Materials provided:

○ ○ ○ ○

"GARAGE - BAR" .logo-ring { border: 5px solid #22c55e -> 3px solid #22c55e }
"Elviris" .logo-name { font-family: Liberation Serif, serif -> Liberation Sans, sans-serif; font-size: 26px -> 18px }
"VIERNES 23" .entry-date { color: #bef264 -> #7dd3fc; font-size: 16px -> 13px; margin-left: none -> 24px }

○ ○ ○ ○

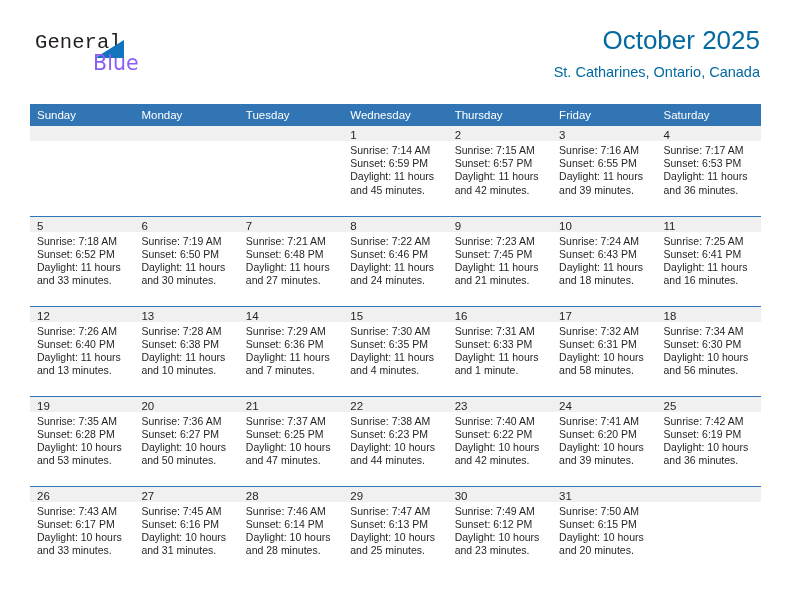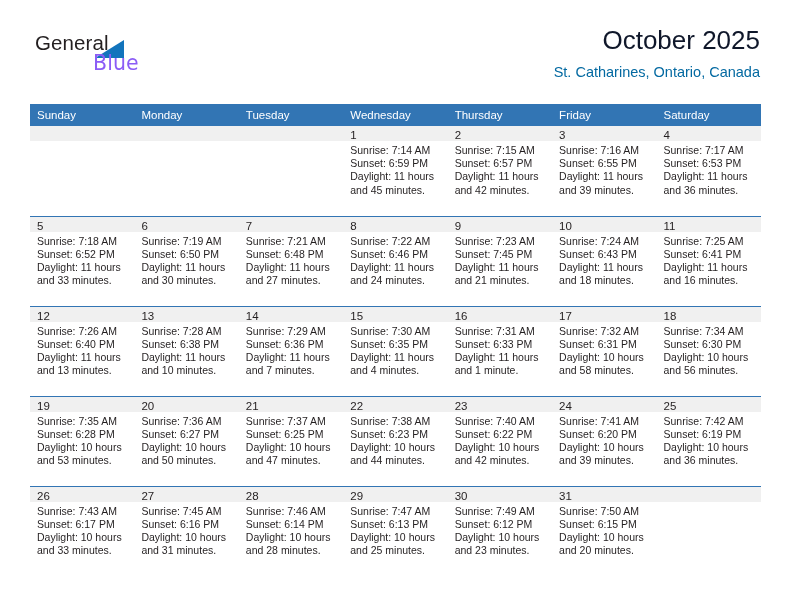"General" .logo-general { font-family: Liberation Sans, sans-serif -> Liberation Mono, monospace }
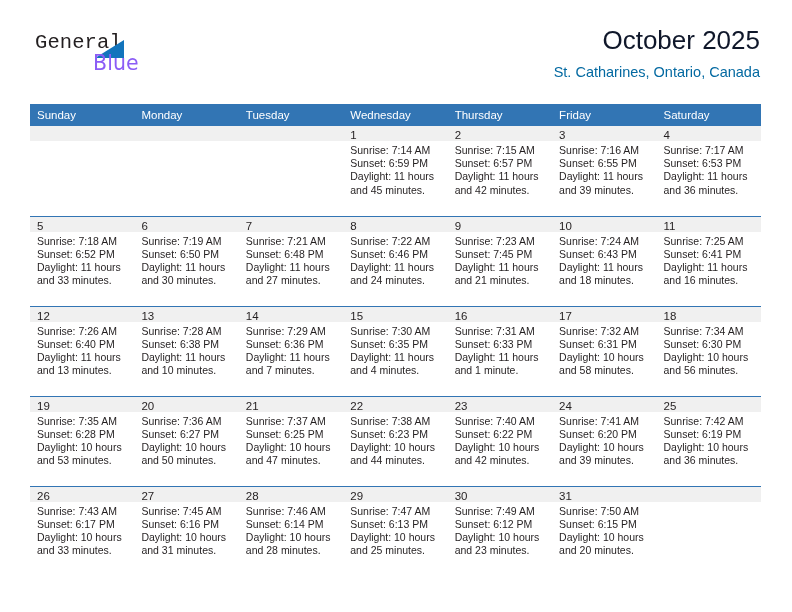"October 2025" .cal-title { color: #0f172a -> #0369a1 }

○ ○ ○ ○

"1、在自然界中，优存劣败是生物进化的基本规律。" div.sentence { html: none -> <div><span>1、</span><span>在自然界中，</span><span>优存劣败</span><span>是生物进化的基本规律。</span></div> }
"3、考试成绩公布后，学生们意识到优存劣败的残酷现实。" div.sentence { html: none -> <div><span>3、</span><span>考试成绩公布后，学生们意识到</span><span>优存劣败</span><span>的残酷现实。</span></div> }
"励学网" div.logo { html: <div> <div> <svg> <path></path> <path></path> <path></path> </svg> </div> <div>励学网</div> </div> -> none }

○ ○ ○ ○

Task objective:
Reproduce the entries above exactly, but only the lines between the line holding "border: 5px solid" and the line holding "color: #bef264 ->", inclusive.

Answer:
"GARAGE - BAR" .logo-ring { border: 5px solid #22c55e -> 3px solid #22c55e }
"Elviris" .logo-name { font-family: Liberation Serif, serif -> Liberation Sans, sans-serif; font-size: 26px -> 18px }
"VIERNES 23" .entry-date { color: #bef264 -> #7dd3fc; font-size: 16px -> 13px; margin-left: none -> 24px }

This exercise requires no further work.